### [EXERCISE DIRECTIONS]
Through to the final line, write out the records below exactly, omitting any images they contain.
EXTRACTED ENTRIES START
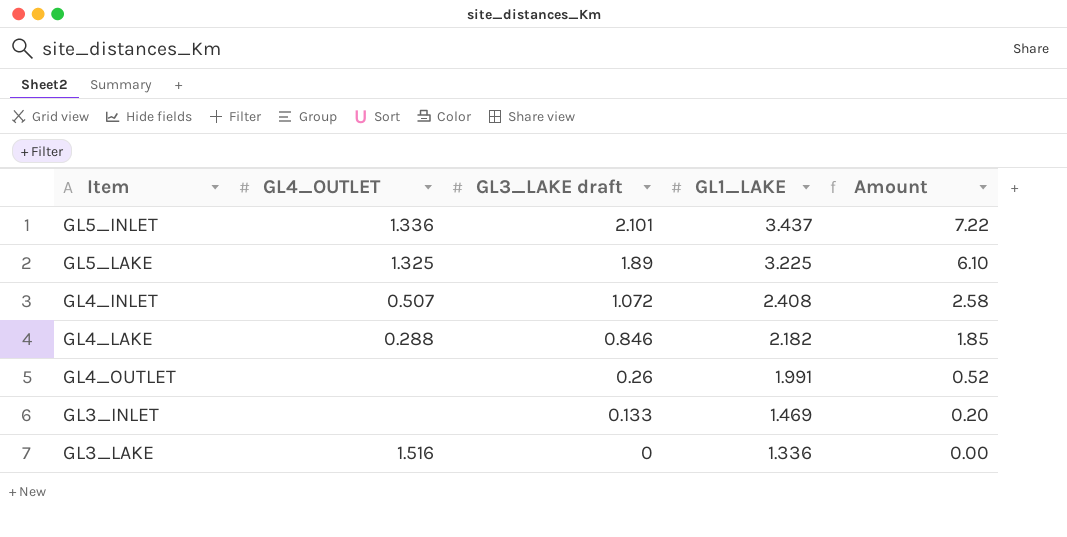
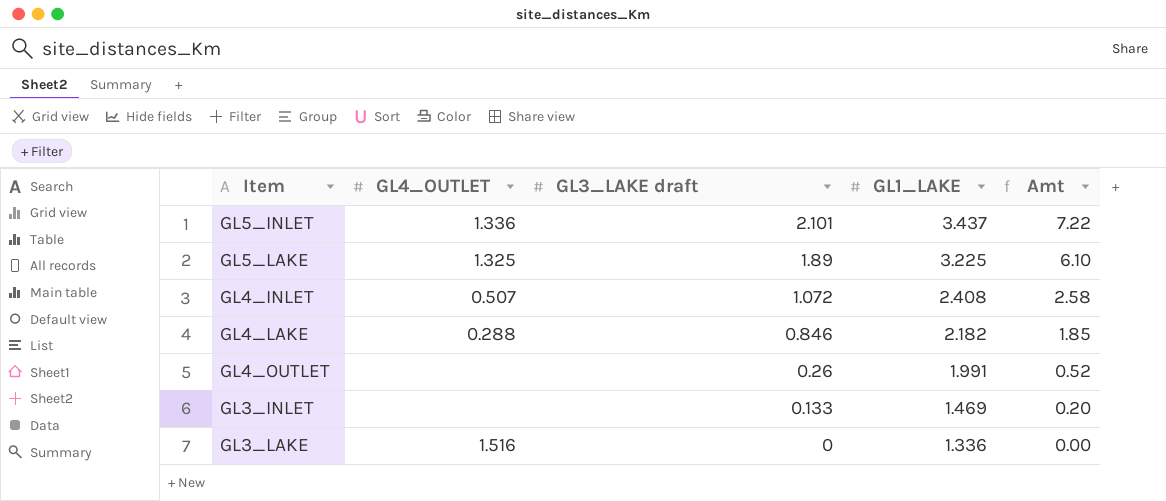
column name: Amount -> Amt

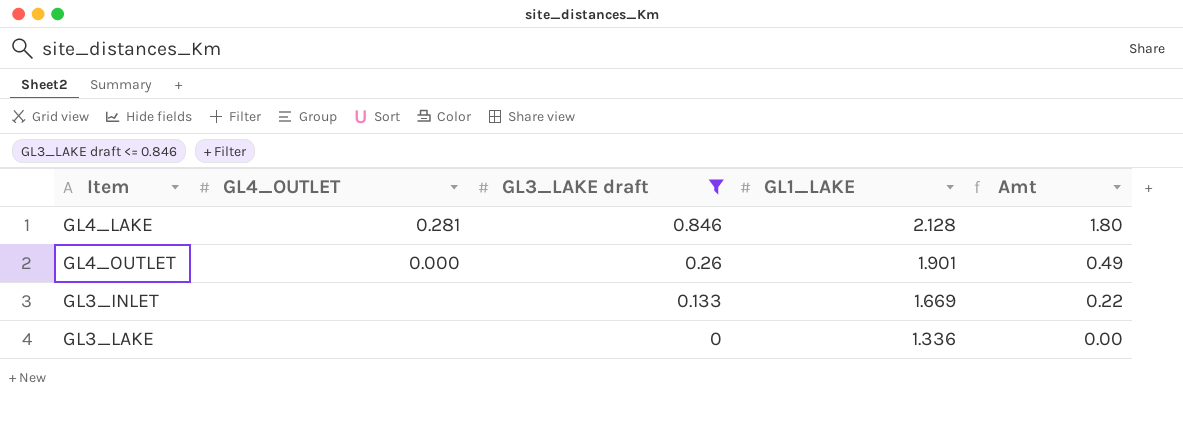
filter: none -> GL3_LAKE draft <= 0.846
GL4_LAKE | GL4_OUTLET: 0.288 -> 0.281
GL4_LAKE | GL1_LAKE: 2.182 -> 2.128
GL4_LAKE | Amt: 1.85 -> 1.80
GL4_OUTLET | GL4_OUTLET: none -> 0.000
GL4_OUTLET | GL1_LAKE: 1.991 -> 1.901
GL4_OUTLET | Amt: 0.52 -> 0.49
GL3_INLET | GL1_LAKE: 1.469 -> 1.669
GL3_INLET | Amt: 0.20 -> 0.22
GL3_LAKE | GL4_OUTLET: 1.516 -> none

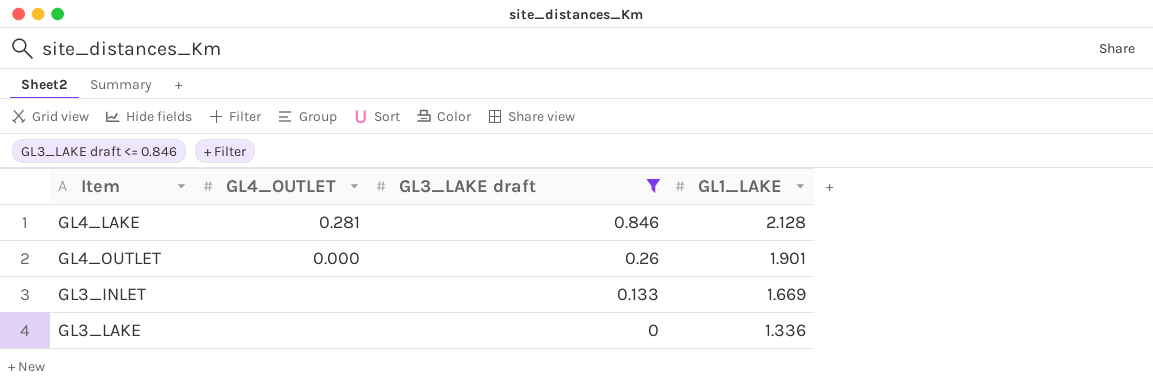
column Amt | formula: [GL3_LAKE draft] * [GL1_LAKE] -> none

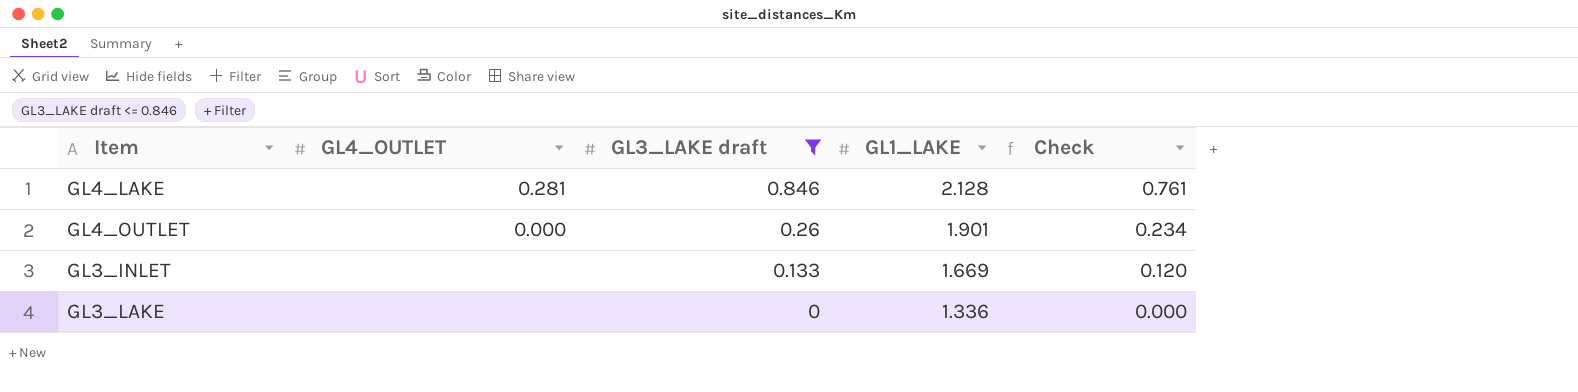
column Check | formula: none -> [GL3_LAKE draft] * 0.9

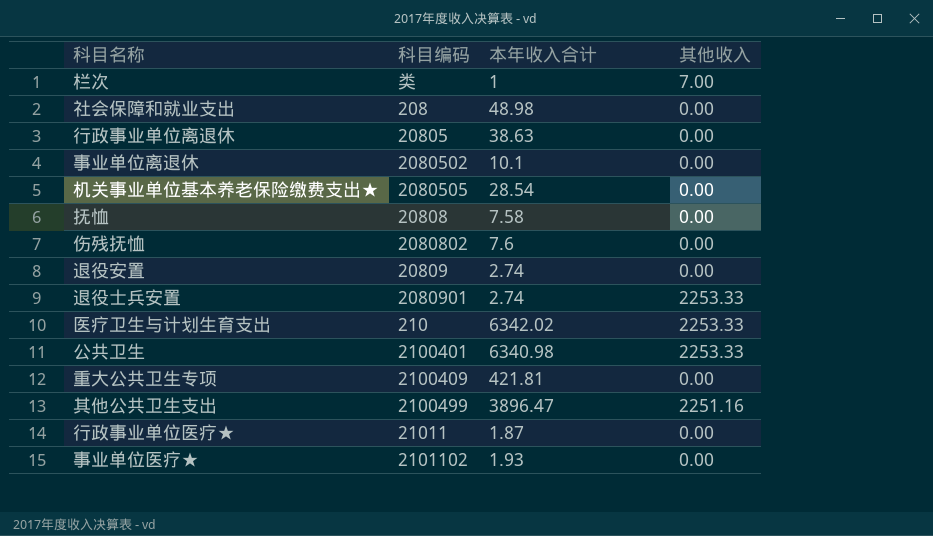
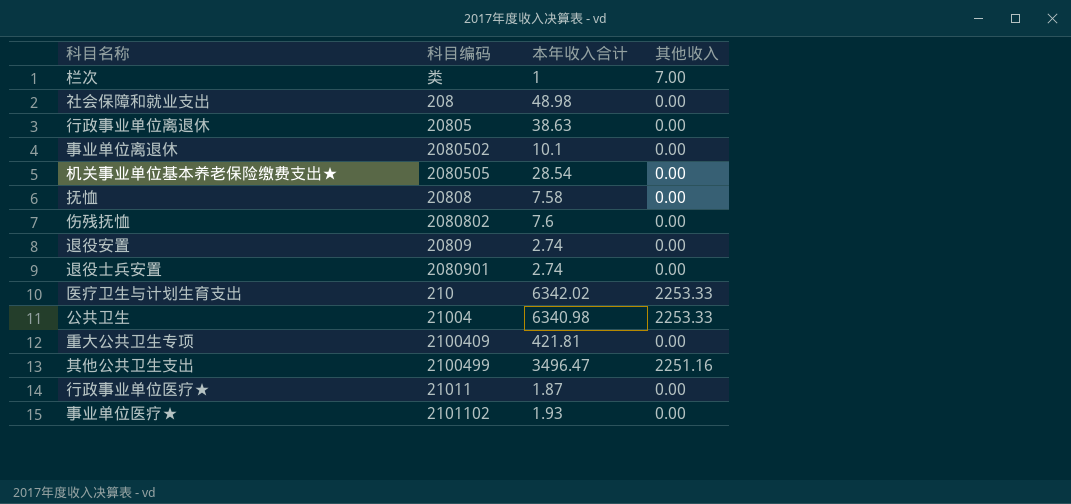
退役士兵安置 | 其他收入: 2253.33 -> 0.00
公共卫生 | 科目编码: 2100401 -> 21004
其他公共卫生支出 | 本年收入合计: 3896.47 -> 3496.47

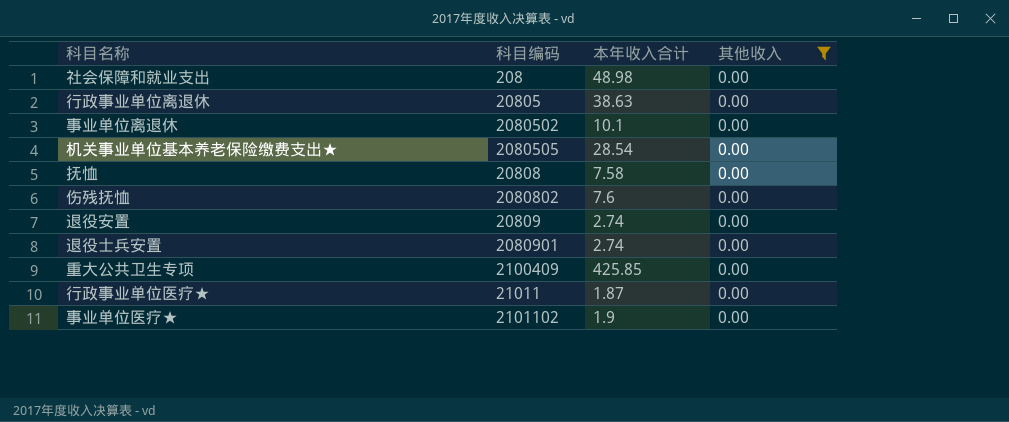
filter: none -> 其他收入 = 0.00
重大公共卫生专项 | 本年收入合计: 421.81 -> 425.85
事业单位医疗★ | 本年收入合计: 1.93 -> 1.9

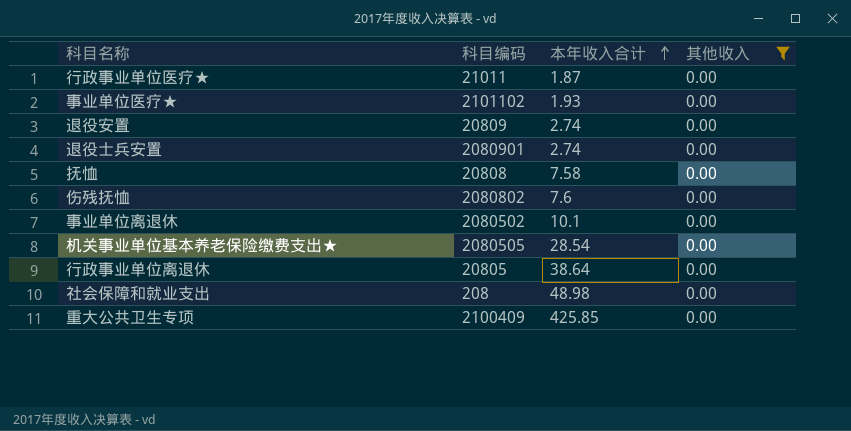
row order: none -> 本年收入合计 ascending
事业单位医疗★ | 本年收入合计: 1.9 -> 1.93
行政事业单位离退休 | 本年收入合计: 38.63 -> 38.64

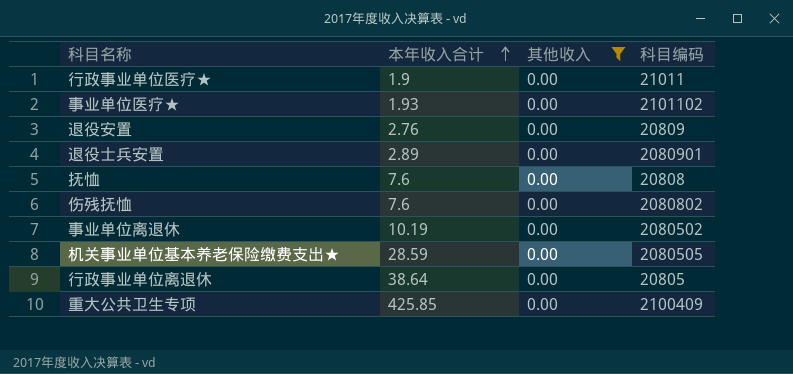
column 科目编码 | position: 2 -> 4
row 社会保障和就业支出: 208 | 48.98 | 0.00 -> none
行政事业单位医疗★ | 本年收入合计: 1.87 -> 1.9
退役安置 | 本年收入合计: 2.74 -> 2.76
退役士兵安置 | 本年收入合计: 2.74 -> 2.89
抚恤 | 本年收入合计: 7.58 -> 7.6
事业单位离退休 | 本年收入合计: 10.1 -> 10.19
机关事业单位基本养老保险缴费支出★ | 本年收入合计: 28.54 -> 28.59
EXTRACTED ENTRIES END
### [RESPONSE TO THE TASK]
column name: Amount -> Amt

filter: none -> GL3_LAKE draft <= 0.846
GL4_LAKE | GL4_OUTLET: 0.288 -> 0.281
GL4_LAKE | GL1_LAKE: 2.182 -> 2.128
GL4_LAKE | Amt: 1.85 -> 1.80
GL4_OUTLET | GL4_OUTLET: none -> 0.000
GL4_OUTLET | GL1_LAKE: 1.991 -> 1.901
GL4_OUTLET | Amt: 0.52 -> 0.49
GL3_INLET | GL1_LAKE: 1.469 -> 1.669
GL3_INLET | Amt: 0.20 -> 0.22
GL3_LAKE | GL4_OUTLET: 1.516 -> none

column Amt | formula: [GL3_LAKE draft] * [GL1_LAKE] -> none

column Check | formula: none -> [GL3_LAKE draft] * 0.9

退役士兵安置 | 其他收入: 2253.33 -> 0.00
公共卫生 | 科目编码: 2100401 -> 21004
其他公共卫生支出 | 本年收入合计: 3896.47 -> 3496.47

filter: none -> 其他收入 = 0.00
重大公共卫生专项 | 本年收入合计: 421.81 -> 425.85
事业单位医疗★ | 本年收入合计: 1.93 -> 1.9

row order: none -> 本年收入合计 ascending
事业单位医疗★ | 本年收入合计: 1.9 -> 1.93
行政事业单位离退休 | 本年收入合计: 38.63 -> 38.64

column 科目编码 | position: 2 -> 4
row 社会保障和就业支出: 208 | 48.98 | 0.00 -> none
行政事业单位医疗★ | 本年收入合计: 1.87 -> 1.9
退役安置 | 本年收入合计: 2.74 -> 2.76
退役士兵安置 | 本年收入合计: 2.74 -> 2.89
抚恤 | 本年收入合计: 7.58 -> 7.6
事业单位离退休 | 本年收入合计: 10.1 -> 10.19
机关事业单位基本养老保险缴费支出★ | 本年收入合计: 28.54 -> 28.59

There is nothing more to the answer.